:: Data shown ::
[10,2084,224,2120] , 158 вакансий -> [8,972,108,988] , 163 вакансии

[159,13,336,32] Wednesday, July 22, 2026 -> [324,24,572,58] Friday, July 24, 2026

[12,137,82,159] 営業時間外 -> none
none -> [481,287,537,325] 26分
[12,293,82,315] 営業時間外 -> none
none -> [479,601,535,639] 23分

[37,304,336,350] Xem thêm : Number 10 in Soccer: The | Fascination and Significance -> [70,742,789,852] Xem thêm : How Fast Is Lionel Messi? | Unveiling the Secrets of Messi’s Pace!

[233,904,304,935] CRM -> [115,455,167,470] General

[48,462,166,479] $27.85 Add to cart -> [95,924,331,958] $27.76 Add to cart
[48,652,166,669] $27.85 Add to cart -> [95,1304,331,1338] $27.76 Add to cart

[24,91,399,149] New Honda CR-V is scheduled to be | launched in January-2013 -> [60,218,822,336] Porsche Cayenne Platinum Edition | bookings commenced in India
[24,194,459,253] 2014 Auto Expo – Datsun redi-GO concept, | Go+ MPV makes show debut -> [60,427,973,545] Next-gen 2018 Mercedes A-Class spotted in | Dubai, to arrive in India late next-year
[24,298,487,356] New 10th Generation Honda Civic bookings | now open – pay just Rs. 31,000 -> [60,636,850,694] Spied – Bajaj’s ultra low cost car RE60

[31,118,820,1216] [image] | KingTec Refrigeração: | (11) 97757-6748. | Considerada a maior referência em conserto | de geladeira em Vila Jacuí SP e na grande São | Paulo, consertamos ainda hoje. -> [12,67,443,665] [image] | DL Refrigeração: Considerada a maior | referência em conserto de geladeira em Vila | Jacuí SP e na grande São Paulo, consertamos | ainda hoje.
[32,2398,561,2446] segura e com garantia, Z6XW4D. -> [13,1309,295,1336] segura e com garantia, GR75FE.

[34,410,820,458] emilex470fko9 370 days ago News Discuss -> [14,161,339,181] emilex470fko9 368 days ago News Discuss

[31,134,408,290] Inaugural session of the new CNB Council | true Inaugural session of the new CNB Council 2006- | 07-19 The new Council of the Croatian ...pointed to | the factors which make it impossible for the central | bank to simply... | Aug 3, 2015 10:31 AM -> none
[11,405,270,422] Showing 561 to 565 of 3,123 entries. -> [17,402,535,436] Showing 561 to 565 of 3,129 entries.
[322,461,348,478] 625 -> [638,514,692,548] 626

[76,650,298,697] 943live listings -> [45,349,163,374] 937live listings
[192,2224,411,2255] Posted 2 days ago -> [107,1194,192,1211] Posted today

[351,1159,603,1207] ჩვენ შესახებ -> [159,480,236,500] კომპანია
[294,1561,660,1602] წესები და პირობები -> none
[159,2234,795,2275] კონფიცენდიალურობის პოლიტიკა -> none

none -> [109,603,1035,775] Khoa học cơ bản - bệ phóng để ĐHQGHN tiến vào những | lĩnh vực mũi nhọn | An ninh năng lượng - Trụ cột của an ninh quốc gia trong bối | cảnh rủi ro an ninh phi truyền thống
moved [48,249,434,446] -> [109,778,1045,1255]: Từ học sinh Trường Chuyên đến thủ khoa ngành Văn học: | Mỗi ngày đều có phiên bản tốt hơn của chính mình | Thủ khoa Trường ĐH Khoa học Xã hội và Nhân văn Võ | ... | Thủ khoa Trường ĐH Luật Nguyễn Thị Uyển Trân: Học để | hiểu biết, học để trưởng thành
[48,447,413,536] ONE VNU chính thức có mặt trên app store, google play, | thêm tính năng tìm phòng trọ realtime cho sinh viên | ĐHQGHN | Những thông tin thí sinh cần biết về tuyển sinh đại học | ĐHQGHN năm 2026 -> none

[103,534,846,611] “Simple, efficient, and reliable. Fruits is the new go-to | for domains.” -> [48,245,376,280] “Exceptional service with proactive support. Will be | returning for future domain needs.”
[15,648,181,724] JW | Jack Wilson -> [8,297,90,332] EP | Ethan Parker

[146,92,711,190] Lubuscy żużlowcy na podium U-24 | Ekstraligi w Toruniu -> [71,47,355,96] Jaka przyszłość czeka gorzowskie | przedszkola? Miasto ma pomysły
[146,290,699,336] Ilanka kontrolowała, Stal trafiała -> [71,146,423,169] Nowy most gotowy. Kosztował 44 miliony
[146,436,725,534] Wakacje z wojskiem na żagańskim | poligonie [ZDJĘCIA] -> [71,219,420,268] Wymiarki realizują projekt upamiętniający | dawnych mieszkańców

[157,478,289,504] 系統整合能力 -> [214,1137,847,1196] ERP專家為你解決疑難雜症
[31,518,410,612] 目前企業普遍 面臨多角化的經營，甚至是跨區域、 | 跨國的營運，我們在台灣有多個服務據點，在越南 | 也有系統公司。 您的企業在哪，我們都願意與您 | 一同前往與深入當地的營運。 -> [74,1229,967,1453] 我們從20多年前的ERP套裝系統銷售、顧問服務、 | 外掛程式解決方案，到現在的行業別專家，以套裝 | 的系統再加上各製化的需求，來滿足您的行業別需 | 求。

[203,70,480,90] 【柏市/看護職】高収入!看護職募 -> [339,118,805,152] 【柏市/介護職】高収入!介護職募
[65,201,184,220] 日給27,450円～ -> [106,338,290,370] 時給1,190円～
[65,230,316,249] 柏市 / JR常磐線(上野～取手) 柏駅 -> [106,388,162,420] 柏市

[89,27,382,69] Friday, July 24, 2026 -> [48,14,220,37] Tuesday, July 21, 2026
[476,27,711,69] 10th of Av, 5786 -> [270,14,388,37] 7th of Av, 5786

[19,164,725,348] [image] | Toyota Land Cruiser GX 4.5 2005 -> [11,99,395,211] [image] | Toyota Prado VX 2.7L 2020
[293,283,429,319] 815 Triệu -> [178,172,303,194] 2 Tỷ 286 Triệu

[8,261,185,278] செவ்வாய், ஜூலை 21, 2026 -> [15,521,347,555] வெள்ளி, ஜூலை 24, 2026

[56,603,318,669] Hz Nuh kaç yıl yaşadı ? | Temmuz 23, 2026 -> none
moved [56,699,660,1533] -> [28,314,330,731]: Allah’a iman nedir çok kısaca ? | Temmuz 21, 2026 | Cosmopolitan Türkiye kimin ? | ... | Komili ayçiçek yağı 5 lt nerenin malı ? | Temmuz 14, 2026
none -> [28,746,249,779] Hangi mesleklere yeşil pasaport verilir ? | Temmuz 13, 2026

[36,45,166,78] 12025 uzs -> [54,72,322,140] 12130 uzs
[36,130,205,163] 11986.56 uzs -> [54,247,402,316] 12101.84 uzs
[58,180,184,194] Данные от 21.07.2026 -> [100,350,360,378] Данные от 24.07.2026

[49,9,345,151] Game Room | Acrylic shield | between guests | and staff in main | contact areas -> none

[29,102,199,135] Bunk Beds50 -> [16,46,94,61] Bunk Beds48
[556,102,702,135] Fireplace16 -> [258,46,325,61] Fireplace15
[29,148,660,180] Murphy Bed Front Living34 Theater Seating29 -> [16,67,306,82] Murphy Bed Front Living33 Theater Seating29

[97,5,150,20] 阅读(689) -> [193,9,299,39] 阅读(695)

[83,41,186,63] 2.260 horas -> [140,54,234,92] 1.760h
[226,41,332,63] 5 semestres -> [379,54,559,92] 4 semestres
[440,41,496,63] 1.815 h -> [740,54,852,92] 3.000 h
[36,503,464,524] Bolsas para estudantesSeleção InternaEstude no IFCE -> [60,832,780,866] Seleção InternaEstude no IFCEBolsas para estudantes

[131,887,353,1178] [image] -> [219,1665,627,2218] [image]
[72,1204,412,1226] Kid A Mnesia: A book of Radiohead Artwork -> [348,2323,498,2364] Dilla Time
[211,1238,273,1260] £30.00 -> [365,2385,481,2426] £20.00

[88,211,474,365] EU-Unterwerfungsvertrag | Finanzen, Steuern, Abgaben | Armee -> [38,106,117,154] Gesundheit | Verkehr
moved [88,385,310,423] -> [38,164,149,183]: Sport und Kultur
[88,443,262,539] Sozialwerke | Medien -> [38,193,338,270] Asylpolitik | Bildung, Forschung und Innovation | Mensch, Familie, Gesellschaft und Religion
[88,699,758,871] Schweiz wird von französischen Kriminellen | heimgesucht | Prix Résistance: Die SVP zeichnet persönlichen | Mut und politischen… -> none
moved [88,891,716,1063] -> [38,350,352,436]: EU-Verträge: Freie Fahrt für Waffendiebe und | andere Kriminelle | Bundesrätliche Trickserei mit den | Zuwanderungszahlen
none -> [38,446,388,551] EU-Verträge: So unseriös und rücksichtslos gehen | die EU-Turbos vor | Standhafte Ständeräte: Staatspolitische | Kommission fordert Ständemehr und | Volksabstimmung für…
:::
# Problem statement
Copy exactly the lines from the top of the entries through the line with "[24,298,487,356] New 10th" in it, please, keeping both ends and adding nothing.

# Answer section
[10,2084,224,2120] , 158 вакансий -> [8,972,108,988] , 163 вакансии

[159,13,336,32] Wednesday, July 22, 2026 -> [324,24,572,58] Friday, July 24, 2026

[12,137,82,159] 営業時間外 -> none
none -> [481,287,537,325] 26分
[12,293,82,315] 営業時間外 -> none
none -> [479,601,535,639] 23分

[37,304,336,350] Xem thêm : Number 10 in Soccer: The | Fascination and Significance -> [70,742,789,852] Xem thêm : How Fast Is Lionel Messi? | Unveiling the Secrets of Messi’s Pace!

[233,904,304,935] CRM -> [115,455,167,470] General

[48,462,166,479] $27.85 Add to cart -> [95,924,331,958] $27.76 Add to cart
[48,652,166,669] $27.85 Add to cart -> [95,1304,331,1338] $27.76 Add to cart

[24,91,399,149] New Honda CR-V is scheduled to be | launched in January-2013 -> [60,218,822,336] Porsche Cayenne Platinum Edition | bookings commenced in India
[24,194,459,253] 2014 Auto Expo – Datsun redi-GO concept, | Go+ MPV makes show debut -> [60,427,973,545] Next-gen 2018 Mercedes A-Class spotted in | Dubai, to arrive in India late next-year
[24,298,487,356] New 10th Generation Honda Civic bookings | now open – pay just Rs. 31,000 -> [60,636,850,694] Spied – Bajaj’s ultra low cost car RE60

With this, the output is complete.